PROBLEM: Extract from the listing each line in which the word "Remaining" appears.

DATA RECORDS:
◆ ◆ ◆

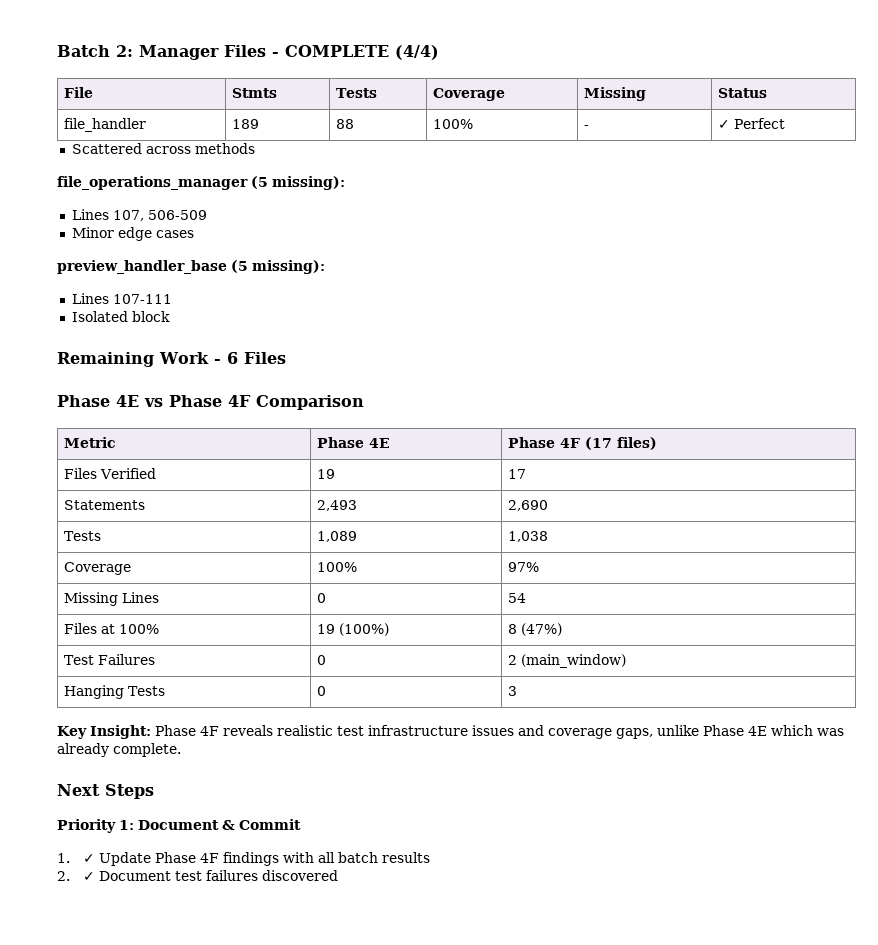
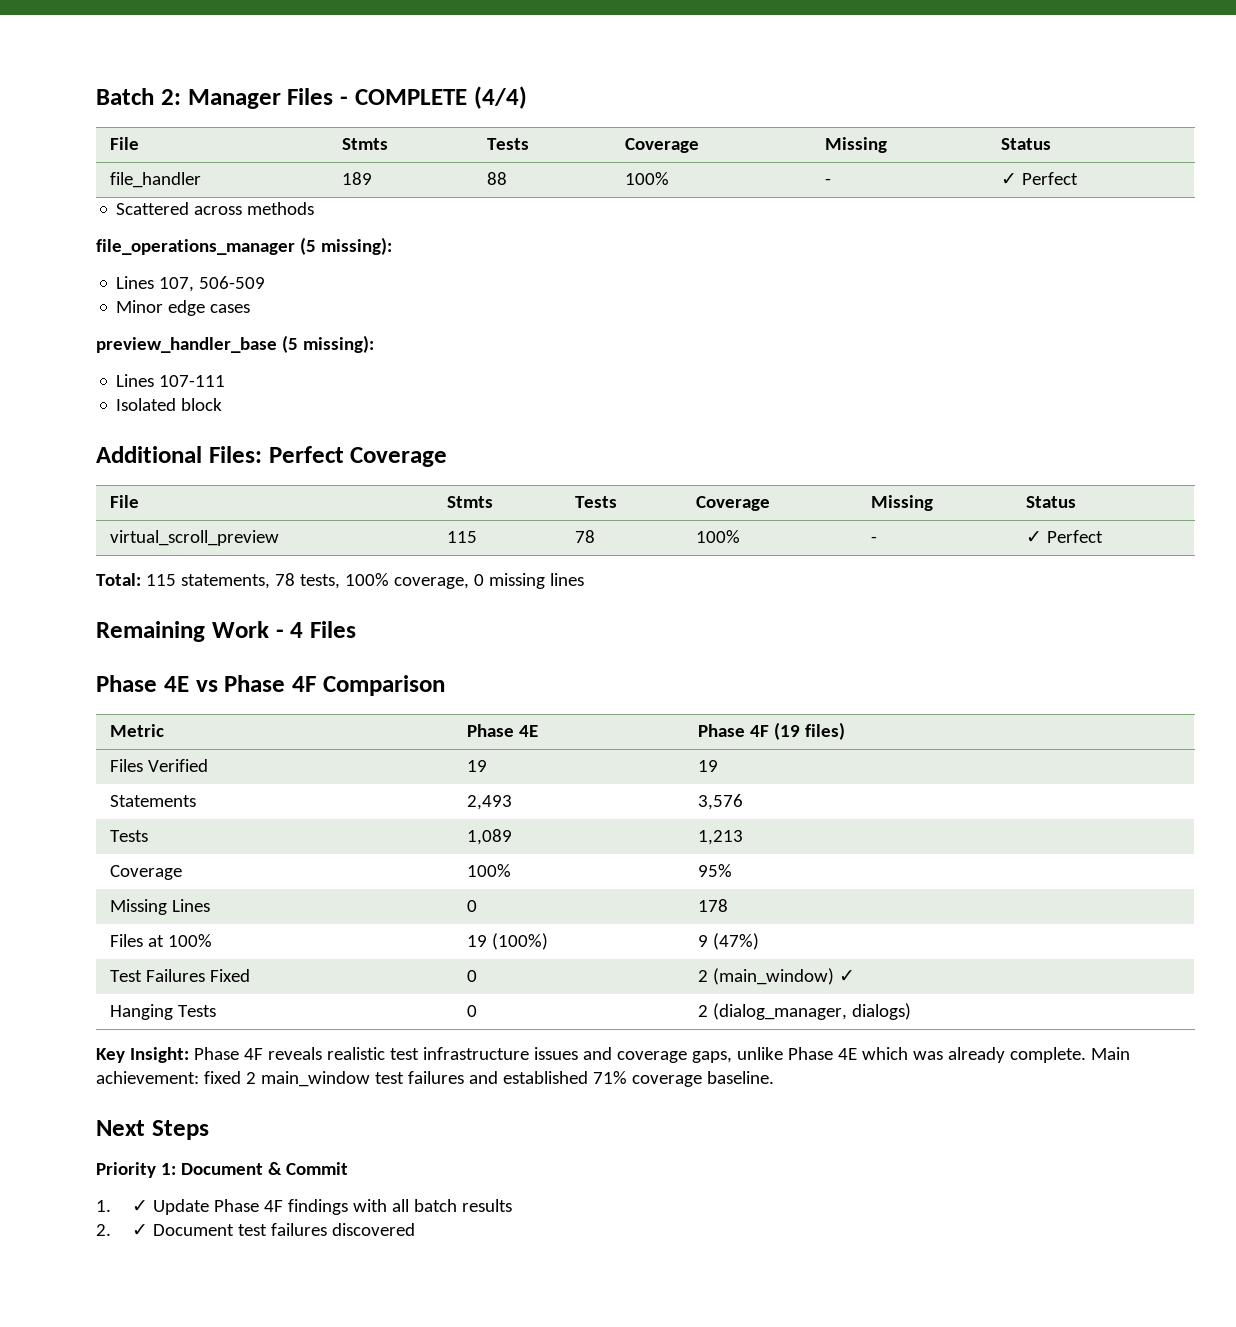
+ Additional Files: Perfect Coverage
+ File | Stmts | Tests | Coverage | Missing | Status
+ virtual_scroll_preview | 115 | 78 | 100% | - | ✓ Perfect
+ Total: 115 statements, 78 tests, 100% coverage, 0 missing lines
- Remaining Work - 6 Files
+ Remaining Work - 4 Files
- Metric | Phase 4E | Phase 4F (17 files)
+ Metric | Phase 4E | Phase 4F (19 files)
- Files Verified | 19 | 17
+ Files Verified | 19 | 19
- Statements | 2,493 | 2,690
+ Statements | 2,493 | 3,576
- Tests | 1,089 | 1,038
+ Tests | 1,089 | 1,213
- Coverage | 100% | 97%
+ Coverage | 100% | 95%
- Missing Lines | 0 | 54
+ Missing Lines | 0 | 178
- Files at 100% | 19 (100%) | 8 (47%)
+ Files at 100% | 19 (100%) | 9 (47%)
- Test Failures | 0 | 2 (main_window)
+ Test Failures Fixed | 0 | 2 (main_window) ✓
- Hanging Tests | 0 | 3
+ Hanging Tests | 0 | 2 (dialog_manager, dialogs)
+ Main achievement: fixed 2 main_window test failures and established 71% coverage baseline.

◆ ◆ ◆

REPLY:
- Remaining Work - 6 Files
+ Remaining Work - 4 Files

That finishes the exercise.